SECTION 2. Exclusive Nature of Duties. The Underwriter shall be the
exclusive representative of the Corporation to act as principal underwriter and
distributor of the shares except that the rights given under this Agreement to
the Underwriter shall not apply to shares issued in connection with (a) the
merger or consolidation of any other investment company with the Corporation,
(b) the Corporation's acquisition by purchase or otherwise of all or
substantially all of the assets or stock of any other investment company or (c)
the reinvestment in shares by the Corporation's shareholders of dividends or
other distributions.
SECTION 3. Purchase of Shares from the Corporation.
(a) The Corporation will commence a continuous offering of its shares
and thereafter the Underwriter shall have the right to buy from a portfolio the
shares needed to fill unconditional orders for shares of such portfolo placed
with the
Underwriter by investors. The price which the Underwriter shall pay for the
shares so purchased from a portfolio shall be the net asset value, determined as
set forth in Section 3(d) hereof, used in determining the public offering price
on which such orders are based.
(b) The shares are to be resold by the Underwriter to investors at a
public offering price as set forth in section 3(c) hereof.
(c) The public offering price of the shares, i.e., the price per share
at which the Underwriter may sell shares to the public, shall be the public
offering price determined in accordance with the current prospectus and
statement of additional information of the Corporation ("Prospectus" and
"Statement of Additional Information," respectively) under the Securities Act of
1933, as amended (the "Securities Act"), relating to such shares, but not to
exceed the net asset value at which the Underwriter is to purchase such shares.
All payments to the Corporation hereunder shall be made in the manner set forth
in Section 3(f) hereof.
(d) The net asset value of shares of the Corporation portfolio shall
be determined by the Corporation, or any agent of the Corporation, as of the
close of regular trading on the New York Stock Exchange on each Corporation
business day in accordance with the method set forth in the Prospectus and
Statement of Additional Information and guidelines established by the Directors
of the Corporation.
(e) The Corporation reserves the right to suspend the offering of its
shares at any time in the absolute discretion of its Directors.

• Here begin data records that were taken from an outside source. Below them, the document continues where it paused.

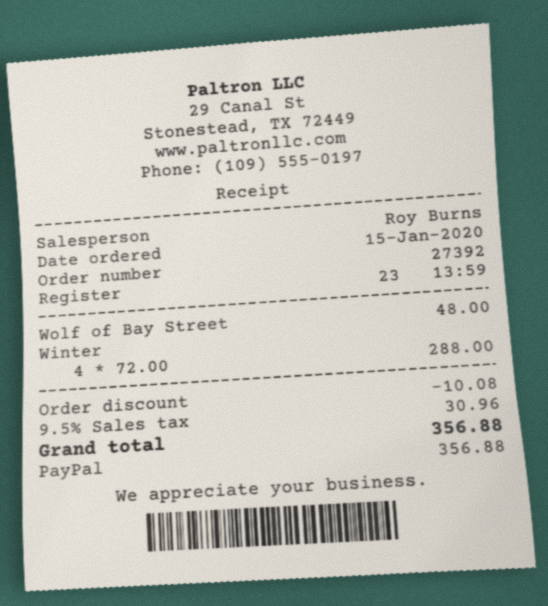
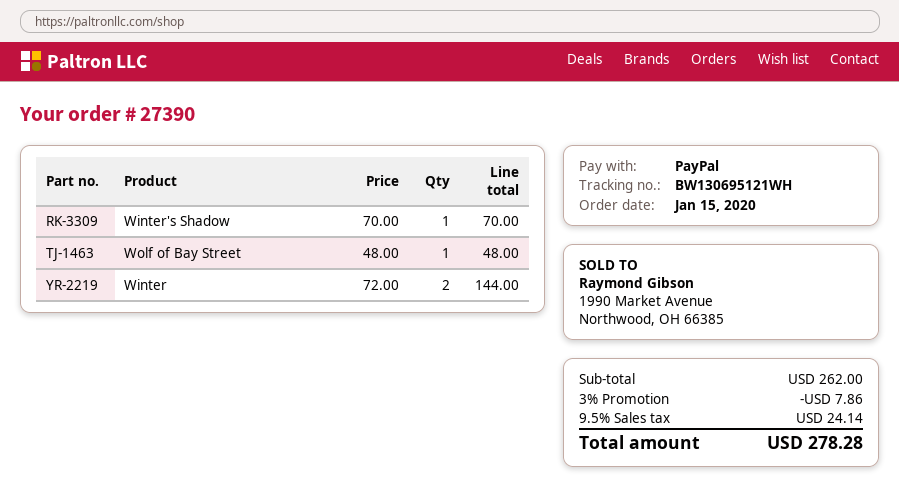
order number: 27392 -> 27390
Winter: 4 x 72.00 = 288.00 -> 2 x 72.00 = 144.00
Winter's Shadow: none -> 1 x 70.00 = 70.00
discount: 10.08 -> 7.86
tax: 9.5% = 30.96 -> 9.5% = 24.14
total: 356.88 -> 278.28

(f) The Corporation, or any agent of the Corporation designated in
writing to the Underwriter by the Corporation, shall be promptly advised by the
Underwriter of all purchase orders for shares received by the Underwriter. Any
order may be rejected by the Corporation; provided, however, that the
Corporation will not arbitrarily or without reasonable cause refuse to accept or
confirm orders for the purchase of shares. The Corporation (or its agent) will
confirm orders upon their receipt, will make appropriate book entries and, upon
receipt by the Corporation (or its agent) of payment thereof, will deliver
deposit receipts or certificates for such shares pursuant to the instructions of
the Underwriter. Payment shall be made to the Corporation in New York Clearing
House funds. The Underwriter agrees to cause such payment and such instructions
to be delivered promptly to the Corporation (or its agent).
SECTION 4. Repurchase or Redemption of Shares by the Corporation.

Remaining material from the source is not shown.